While acknowledging that the statutory sick pay was more favourable in some respects, the respondent argued that its scheme was, on the whole, more favourable than the statutory sick leave provided for under the 2022 Act and argued the fact that the respondent’s scheme was a result of collective bargaining with its recognised trade unions, of which the complainant was a member.

WRC Decision

The primary issue in this case was the three-day waiting period and the fact that the complainant was not eligible for payment under the respondent’s sick pay scheme until the fourth day of absence.

The Adjudication Officer noted in their findings stated that “the application of a waiting period of three days is consistent with the same condition attached to the payment of illness Benefit by the Department of Social Protection”.

The Adjudication Officer went on to find that the lack of pay for the first three days of sick leave was outweighed by the overall length of the sick pay scheme and the fact that the complainant was also entitled to eight weeks of sick pay at 100% of her wages rather than the three days of sick pay at 70% of her typical wages, as provided for under the 2022 Act.

As the respondent’s sick pay scheme had been drafted as a result of a collective bargaining between the employees and their recognised trade unions, the Adjudication Officer also commented that if they were to find that the provisions of the 2022 Act were more favourable than the respondent’s sick leave scheme, “this would de-stabilise industrial relations… and would result in a requirement to re-negotiate a new scheme”.

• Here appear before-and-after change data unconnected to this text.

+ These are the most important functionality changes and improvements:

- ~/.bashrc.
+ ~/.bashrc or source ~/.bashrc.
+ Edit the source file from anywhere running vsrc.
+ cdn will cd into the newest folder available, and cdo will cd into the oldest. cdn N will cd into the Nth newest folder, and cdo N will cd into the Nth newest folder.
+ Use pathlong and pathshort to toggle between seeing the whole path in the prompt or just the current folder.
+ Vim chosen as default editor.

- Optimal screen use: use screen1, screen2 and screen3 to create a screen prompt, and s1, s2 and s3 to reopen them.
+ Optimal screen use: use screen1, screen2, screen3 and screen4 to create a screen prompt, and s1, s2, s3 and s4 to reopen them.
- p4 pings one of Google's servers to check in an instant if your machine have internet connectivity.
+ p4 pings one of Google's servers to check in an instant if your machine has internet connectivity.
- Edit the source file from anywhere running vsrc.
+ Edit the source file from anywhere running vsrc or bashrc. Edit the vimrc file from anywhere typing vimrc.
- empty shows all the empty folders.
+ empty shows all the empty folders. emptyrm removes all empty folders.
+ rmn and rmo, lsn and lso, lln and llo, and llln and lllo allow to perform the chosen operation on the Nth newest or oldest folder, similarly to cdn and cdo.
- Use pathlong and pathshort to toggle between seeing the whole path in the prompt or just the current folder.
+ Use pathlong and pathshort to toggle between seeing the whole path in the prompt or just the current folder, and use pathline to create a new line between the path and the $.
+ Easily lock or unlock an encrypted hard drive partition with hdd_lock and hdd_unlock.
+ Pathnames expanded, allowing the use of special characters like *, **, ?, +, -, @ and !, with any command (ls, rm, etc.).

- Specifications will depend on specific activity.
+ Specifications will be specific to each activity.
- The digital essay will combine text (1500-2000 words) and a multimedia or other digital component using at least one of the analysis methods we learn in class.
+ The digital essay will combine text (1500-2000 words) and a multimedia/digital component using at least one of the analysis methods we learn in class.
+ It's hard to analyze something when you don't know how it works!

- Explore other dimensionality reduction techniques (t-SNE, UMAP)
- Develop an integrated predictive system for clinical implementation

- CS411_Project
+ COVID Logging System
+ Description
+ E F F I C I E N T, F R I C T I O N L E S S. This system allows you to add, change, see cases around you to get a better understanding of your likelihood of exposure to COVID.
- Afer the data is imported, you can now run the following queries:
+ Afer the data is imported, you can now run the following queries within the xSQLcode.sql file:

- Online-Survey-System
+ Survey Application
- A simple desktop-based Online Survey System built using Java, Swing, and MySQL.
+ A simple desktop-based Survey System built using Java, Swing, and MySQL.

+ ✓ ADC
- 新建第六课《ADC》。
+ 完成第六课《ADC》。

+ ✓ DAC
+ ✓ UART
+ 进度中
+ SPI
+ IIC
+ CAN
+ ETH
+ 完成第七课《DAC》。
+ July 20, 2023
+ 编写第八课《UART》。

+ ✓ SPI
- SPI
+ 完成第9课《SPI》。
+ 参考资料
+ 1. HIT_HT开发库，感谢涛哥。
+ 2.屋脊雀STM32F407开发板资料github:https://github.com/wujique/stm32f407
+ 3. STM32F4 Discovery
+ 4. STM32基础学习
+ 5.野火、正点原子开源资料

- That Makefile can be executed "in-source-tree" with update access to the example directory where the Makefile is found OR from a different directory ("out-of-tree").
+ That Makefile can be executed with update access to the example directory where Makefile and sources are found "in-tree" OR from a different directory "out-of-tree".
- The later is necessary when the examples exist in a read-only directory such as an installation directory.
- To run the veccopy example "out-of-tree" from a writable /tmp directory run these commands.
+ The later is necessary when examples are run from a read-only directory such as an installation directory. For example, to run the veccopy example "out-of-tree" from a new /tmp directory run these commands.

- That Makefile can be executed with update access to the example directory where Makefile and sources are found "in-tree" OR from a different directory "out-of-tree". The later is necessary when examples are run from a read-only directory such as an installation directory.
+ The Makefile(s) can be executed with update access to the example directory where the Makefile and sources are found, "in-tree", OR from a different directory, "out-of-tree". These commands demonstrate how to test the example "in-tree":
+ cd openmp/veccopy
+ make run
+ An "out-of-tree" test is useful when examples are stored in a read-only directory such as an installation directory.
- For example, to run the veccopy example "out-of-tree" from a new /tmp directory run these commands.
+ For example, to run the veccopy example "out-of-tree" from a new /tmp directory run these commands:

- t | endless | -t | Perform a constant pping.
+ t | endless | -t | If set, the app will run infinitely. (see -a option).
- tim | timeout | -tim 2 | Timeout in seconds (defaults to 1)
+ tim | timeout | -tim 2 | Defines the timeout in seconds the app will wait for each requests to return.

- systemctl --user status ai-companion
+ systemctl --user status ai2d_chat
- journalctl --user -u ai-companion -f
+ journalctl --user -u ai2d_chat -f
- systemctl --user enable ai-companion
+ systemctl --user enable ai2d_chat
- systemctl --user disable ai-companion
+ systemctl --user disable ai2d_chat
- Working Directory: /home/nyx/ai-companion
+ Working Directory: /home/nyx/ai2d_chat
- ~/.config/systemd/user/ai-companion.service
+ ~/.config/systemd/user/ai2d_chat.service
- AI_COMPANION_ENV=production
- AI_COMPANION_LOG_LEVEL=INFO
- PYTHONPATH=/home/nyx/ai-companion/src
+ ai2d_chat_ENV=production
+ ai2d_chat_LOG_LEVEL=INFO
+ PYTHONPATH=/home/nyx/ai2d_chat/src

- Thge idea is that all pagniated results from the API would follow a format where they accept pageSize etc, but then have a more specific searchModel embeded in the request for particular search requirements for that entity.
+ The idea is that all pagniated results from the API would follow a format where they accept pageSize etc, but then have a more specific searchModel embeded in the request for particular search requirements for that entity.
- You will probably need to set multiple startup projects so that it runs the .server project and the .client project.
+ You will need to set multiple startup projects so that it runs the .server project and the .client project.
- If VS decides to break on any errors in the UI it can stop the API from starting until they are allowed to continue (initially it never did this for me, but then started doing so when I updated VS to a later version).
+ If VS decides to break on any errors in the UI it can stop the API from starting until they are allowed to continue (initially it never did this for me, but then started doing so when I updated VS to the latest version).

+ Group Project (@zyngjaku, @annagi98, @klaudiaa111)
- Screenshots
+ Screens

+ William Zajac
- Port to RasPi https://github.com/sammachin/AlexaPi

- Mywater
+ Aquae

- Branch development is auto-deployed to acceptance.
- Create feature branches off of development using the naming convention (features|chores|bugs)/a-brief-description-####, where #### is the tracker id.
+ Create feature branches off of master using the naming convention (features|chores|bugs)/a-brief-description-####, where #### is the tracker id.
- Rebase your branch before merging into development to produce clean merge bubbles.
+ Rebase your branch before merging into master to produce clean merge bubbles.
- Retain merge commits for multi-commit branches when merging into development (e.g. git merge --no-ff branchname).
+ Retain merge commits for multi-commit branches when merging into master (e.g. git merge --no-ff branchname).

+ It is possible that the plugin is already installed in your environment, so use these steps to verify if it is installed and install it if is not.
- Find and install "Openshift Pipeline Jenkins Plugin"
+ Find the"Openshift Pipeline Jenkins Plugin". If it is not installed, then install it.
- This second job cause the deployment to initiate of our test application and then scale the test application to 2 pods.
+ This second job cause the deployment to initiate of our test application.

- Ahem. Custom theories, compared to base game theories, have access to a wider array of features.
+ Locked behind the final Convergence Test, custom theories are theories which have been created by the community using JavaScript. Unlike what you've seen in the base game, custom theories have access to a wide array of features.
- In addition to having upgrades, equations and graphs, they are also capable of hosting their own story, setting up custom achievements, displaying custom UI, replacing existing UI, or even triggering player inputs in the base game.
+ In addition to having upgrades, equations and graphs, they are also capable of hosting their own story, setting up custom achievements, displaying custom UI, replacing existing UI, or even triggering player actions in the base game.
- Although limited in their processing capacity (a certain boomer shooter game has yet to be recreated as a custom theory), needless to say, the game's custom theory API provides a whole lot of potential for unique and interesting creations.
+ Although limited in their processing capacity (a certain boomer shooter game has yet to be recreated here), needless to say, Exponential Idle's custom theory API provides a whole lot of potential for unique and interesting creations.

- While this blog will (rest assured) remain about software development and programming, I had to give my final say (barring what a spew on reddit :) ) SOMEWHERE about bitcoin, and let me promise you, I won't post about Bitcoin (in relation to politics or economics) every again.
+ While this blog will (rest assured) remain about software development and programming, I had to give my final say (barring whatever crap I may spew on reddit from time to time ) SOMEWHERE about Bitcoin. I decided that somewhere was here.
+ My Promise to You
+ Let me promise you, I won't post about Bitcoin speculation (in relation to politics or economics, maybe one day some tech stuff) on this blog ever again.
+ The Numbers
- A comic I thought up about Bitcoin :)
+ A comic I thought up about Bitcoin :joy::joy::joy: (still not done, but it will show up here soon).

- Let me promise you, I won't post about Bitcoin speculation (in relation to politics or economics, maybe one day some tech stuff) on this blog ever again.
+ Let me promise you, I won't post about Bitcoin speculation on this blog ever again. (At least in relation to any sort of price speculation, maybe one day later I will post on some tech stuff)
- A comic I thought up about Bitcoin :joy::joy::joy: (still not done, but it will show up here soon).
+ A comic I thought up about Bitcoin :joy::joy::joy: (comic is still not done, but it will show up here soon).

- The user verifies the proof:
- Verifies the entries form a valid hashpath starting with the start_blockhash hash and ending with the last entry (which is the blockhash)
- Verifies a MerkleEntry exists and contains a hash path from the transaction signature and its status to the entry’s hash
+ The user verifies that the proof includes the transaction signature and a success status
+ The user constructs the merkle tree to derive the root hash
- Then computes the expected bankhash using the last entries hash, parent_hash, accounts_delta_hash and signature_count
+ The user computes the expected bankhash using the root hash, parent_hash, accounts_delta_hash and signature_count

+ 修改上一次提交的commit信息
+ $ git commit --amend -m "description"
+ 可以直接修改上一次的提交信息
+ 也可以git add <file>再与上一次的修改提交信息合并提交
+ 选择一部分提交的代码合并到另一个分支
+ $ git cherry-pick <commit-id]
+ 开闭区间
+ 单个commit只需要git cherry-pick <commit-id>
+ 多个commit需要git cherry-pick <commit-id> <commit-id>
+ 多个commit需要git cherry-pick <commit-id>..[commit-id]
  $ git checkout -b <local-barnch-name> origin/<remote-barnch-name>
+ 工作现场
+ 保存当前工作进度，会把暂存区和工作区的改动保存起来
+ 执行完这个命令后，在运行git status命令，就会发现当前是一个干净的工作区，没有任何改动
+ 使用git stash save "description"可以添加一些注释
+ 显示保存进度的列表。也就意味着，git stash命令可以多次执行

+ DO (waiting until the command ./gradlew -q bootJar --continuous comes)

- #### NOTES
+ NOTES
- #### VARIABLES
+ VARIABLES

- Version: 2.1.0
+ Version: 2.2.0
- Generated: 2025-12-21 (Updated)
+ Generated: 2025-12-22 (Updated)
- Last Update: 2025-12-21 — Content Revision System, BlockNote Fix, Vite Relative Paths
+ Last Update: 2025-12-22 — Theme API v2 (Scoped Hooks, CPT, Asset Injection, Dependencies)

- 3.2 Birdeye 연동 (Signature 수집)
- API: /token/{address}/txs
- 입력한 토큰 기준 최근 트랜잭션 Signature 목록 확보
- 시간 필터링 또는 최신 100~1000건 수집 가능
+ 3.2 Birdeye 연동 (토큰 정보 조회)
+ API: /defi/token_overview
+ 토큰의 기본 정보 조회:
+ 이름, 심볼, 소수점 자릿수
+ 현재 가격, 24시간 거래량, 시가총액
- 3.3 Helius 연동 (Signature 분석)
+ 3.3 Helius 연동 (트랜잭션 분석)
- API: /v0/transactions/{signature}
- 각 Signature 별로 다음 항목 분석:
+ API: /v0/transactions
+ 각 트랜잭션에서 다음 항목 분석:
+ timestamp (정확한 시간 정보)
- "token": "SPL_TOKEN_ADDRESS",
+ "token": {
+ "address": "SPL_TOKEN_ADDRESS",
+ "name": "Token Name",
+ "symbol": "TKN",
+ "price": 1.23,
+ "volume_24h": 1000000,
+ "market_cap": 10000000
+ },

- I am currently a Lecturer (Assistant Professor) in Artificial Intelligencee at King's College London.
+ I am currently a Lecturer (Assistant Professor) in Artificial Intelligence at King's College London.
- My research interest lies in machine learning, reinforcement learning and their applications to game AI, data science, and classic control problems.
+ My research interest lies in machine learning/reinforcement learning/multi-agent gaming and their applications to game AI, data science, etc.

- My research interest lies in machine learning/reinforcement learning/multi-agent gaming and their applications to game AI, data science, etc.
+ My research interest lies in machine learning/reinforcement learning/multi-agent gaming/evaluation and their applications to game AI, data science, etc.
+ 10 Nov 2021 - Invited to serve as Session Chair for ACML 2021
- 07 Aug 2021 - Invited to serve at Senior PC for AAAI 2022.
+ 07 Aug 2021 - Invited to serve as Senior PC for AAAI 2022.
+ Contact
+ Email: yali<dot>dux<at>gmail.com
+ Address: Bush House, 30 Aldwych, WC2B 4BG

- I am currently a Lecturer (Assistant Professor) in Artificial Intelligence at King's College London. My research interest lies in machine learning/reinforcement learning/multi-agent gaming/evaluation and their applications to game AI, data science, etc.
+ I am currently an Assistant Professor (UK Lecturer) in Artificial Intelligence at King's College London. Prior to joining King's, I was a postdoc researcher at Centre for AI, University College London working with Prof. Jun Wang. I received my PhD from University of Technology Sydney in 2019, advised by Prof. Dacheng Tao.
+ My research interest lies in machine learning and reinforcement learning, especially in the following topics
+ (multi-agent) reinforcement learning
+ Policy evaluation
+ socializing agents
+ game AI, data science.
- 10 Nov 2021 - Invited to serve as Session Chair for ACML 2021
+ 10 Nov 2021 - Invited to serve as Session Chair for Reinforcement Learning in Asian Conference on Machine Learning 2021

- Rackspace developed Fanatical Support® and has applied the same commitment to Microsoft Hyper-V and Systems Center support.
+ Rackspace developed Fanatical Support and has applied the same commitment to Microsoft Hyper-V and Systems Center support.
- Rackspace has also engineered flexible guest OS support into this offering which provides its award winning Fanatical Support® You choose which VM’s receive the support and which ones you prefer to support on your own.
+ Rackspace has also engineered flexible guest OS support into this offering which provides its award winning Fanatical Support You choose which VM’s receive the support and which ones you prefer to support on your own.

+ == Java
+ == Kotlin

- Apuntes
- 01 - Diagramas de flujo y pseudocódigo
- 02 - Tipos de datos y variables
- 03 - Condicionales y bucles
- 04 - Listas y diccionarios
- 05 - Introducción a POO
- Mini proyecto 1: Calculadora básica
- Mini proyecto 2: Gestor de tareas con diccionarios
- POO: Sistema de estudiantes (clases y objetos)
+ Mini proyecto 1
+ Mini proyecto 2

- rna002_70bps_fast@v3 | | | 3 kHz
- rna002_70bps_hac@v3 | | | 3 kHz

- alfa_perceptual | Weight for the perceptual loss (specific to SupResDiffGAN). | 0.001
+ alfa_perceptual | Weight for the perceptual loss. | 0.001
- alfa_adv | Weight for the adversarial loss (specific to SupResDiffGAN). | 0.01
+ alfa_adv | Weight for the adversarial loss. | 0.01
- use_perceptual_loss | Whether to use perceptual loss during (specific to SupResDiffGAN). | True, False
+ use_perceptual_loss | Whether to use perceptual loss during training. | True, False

For these reasons the WRC decided that the complaint was not well founded.

Implications

The ruling by the WRC in this case provided clarity on the question of how section 9(1) of the 2022 Act would be interpreted and provides useful guidance on what employers should consider when drafting their sick pay scheme.

Employers should consider whether they need to make any adjustments to their sick pay policies and take steps to plan for the new five-day entitlement from January 2024.